Shortcuts

Strategy Usage Guide

Overview

LightRFT’s strategy module is the distributed training capabilities with additional features for efficient reinforcement learning fine-tuning. The strategy provides a unified interface for managing:

  • Distributed Training Backends: DeepSpeed ZeRO and FSDP (Fully Sharded Data Parallel)

  • Inference Engine Integration: vLLM and SGLang for high-throughput generation

  • Memory Optimization: Optimizer offloading, gradient accumulation, and engine sleep modes

  • Sequence Parallelism: Efficient handling of long sequences across multiple GPUs

Core API Extensions

LightRFT adds the following key methods to the strategy interface:

Method

Purpose

setup_inference_engine()

Initialize vLLM or SGLang inference engine

update_engine_weights()

Synchronize actor model weights to inference engine

gather_and_generate()

Distributed generation with automatic prompt gathering

maybe_load_optimizer()

Load optimizer states from CPU (FSDP only)

maybe_offload_optimizer()

Offload optimizer states to CPU (FSDP only)

wakeup_inference_engine()

Wake up inference engine from sleep mode

maybe_sleep_inference_engine()

Put inference engine to sleep to save memory

Creating a Strategy

Basic Setup

Use the factory function get_strategy() to create a strategy instance:

from lightrft.strategy import get_strategy
from lightrft.utils import add_arguments

def train(args):
    # Create strategy (automatically selects DeepSpeed or FSDP based on args)
    strategy = get_strategy(args)

    # Setup inference engine for generation
    strategy.setup_inference_engine(args, engine_type='vllm')

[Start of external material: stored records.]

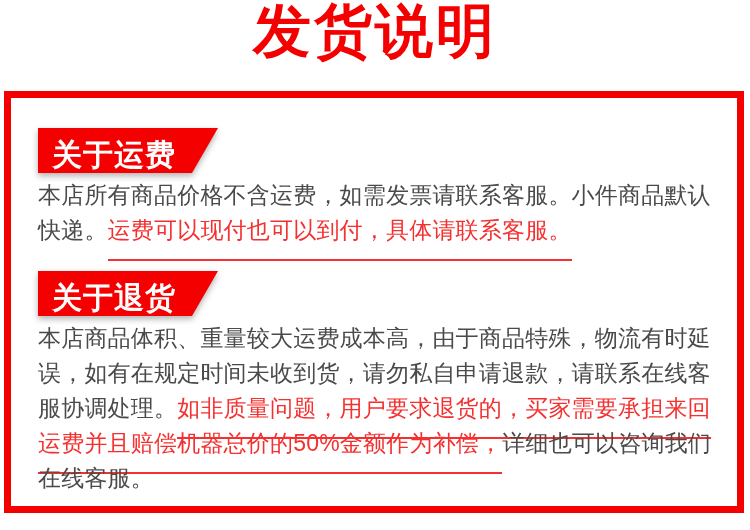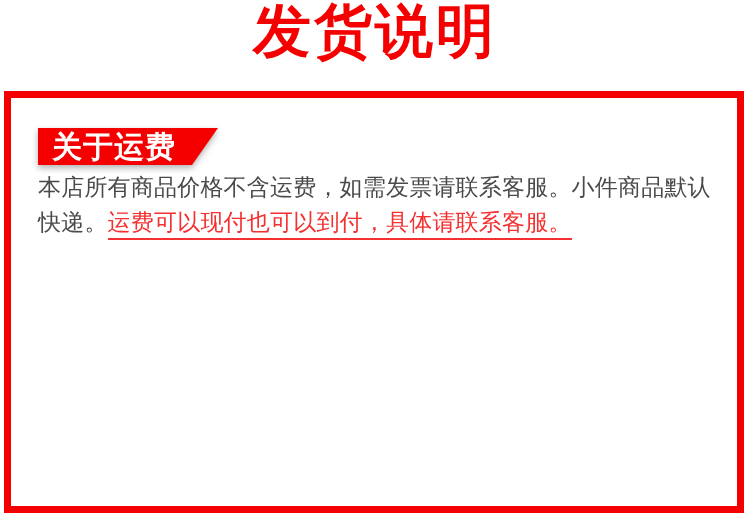--- a/index.html
+++ b/index.html
@@ -44,7 +44,7 @@
     font-weight:bold;
     height:37px;
     line-height:37px;
-    padding:0 42px 0 14px;
+    padding:8px 42px 0 14px;
     letter-spacing:1px;
     clip-path:polygon(0 0, 100% 0, calc(100% - 26px) 100%, 0 100%);
   }

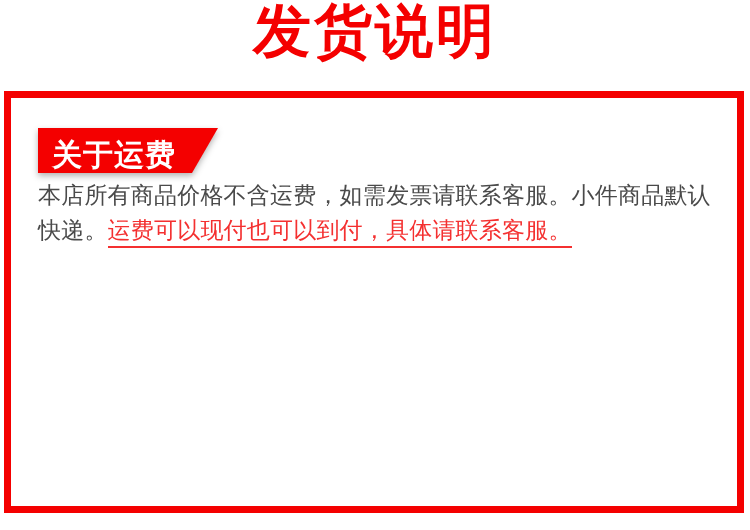--- a/index.html
+++ b/index.html
@@ -59,7 +59,7 @@
   .t-red{
     color:var(--text-red);
     border-bottom:2px solid var(--text-red);
-    padding-bottom:3px;
+    padding-bottom:16px;
   }
   .section-returns{
     margin-top:23px;

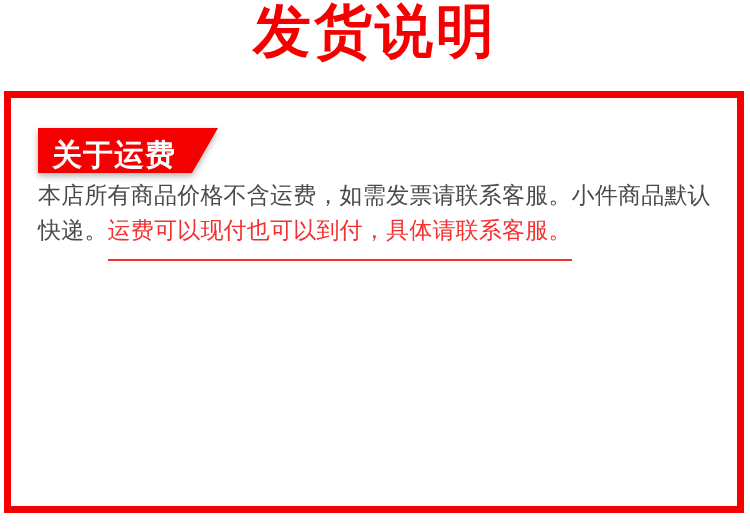--- a/index.html
+++ b/index.html
@@ -83,6 +83,14 @@
       <p class="body-text"><span class="t-normal">本店所有商品价格不含运费，如需发票请联系客服。小件商品默认快递。</span><span class="t-red">运费可以现付也可以到付，具体请联系客服。</span></p>
     </section>
 
+    <section class="section-returns">
+      <div class="ribbon-wrap">
+        <div class="ribbon">
+          <span>关于退货</span>
+        </div>
+      </div>
+      <p class="body-text"><span class="t-normal">本店商品体积、重量较大运费成本高，由于商品特殊，物流有时延误，如有在规定时间未收到货，请勿私自申请退款，请联系在线客服协调处理。</span><span class="t-red">如非质量问题，用户要求退货的，买家需要承担来回运费并且赔偿机器总价的50%金额作为补偿，</span><span class="t-normal">详细也可以咨询我们在线客服。</span></p>
+    </section>
 
   </div>
 </div>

    # Access the engine if needed
    vllm_engine = strategy.inference_engine

    # Create trainer
    trainer = SPMDPPOTrainer(
        strategy=strategy,
        actor=actor,
        critic=critic,
        reward_model=reward_model,
        initial_model=initial_model,
        ema_model=ema_model,
        actor_optim=actor_optim,
        critic_optim=critic_optim,
        actor_scheduler=actor_scheduler,
        critic_scheduler=critic_scheduler,
        ...
    )

Strategy Selection

The strategy type is automatically determined by configuration arguments:

  • FSDP: Set --fsdp flag

  • DeepSpeed: Default when --fsdp is not set (configurable via --zero_stage)

Using Strategy in Trainers

Standard Training Operations

The strategy provides standard distributed training operations:

# Backward pass
strategy.backward(loss, model, optimizer)

# Optimizer step with gradient clipping
strategy.optimizer_step(optimizer, model, scheduler, name="actor")

# Distributed communication
averaged_value = strategy.all_reduce(local_value, op="mean")
gathered_values = strategy.all_gather(local_value)

Memory-Optimized Training

For FSDP-based training, use optimizer offloading to reduce GPU memory:

def ppo_train(self, global_steps=0):
    torch.cuda.synchronize()
    train_begin = time.time()

    # Load optimizer states from CPU to GPU (FSDP only)
    self.strategy.maybe_load_optimizer(self.actor_optim)

    # Perform training
    train_ret = super().ppo_train(global_steps)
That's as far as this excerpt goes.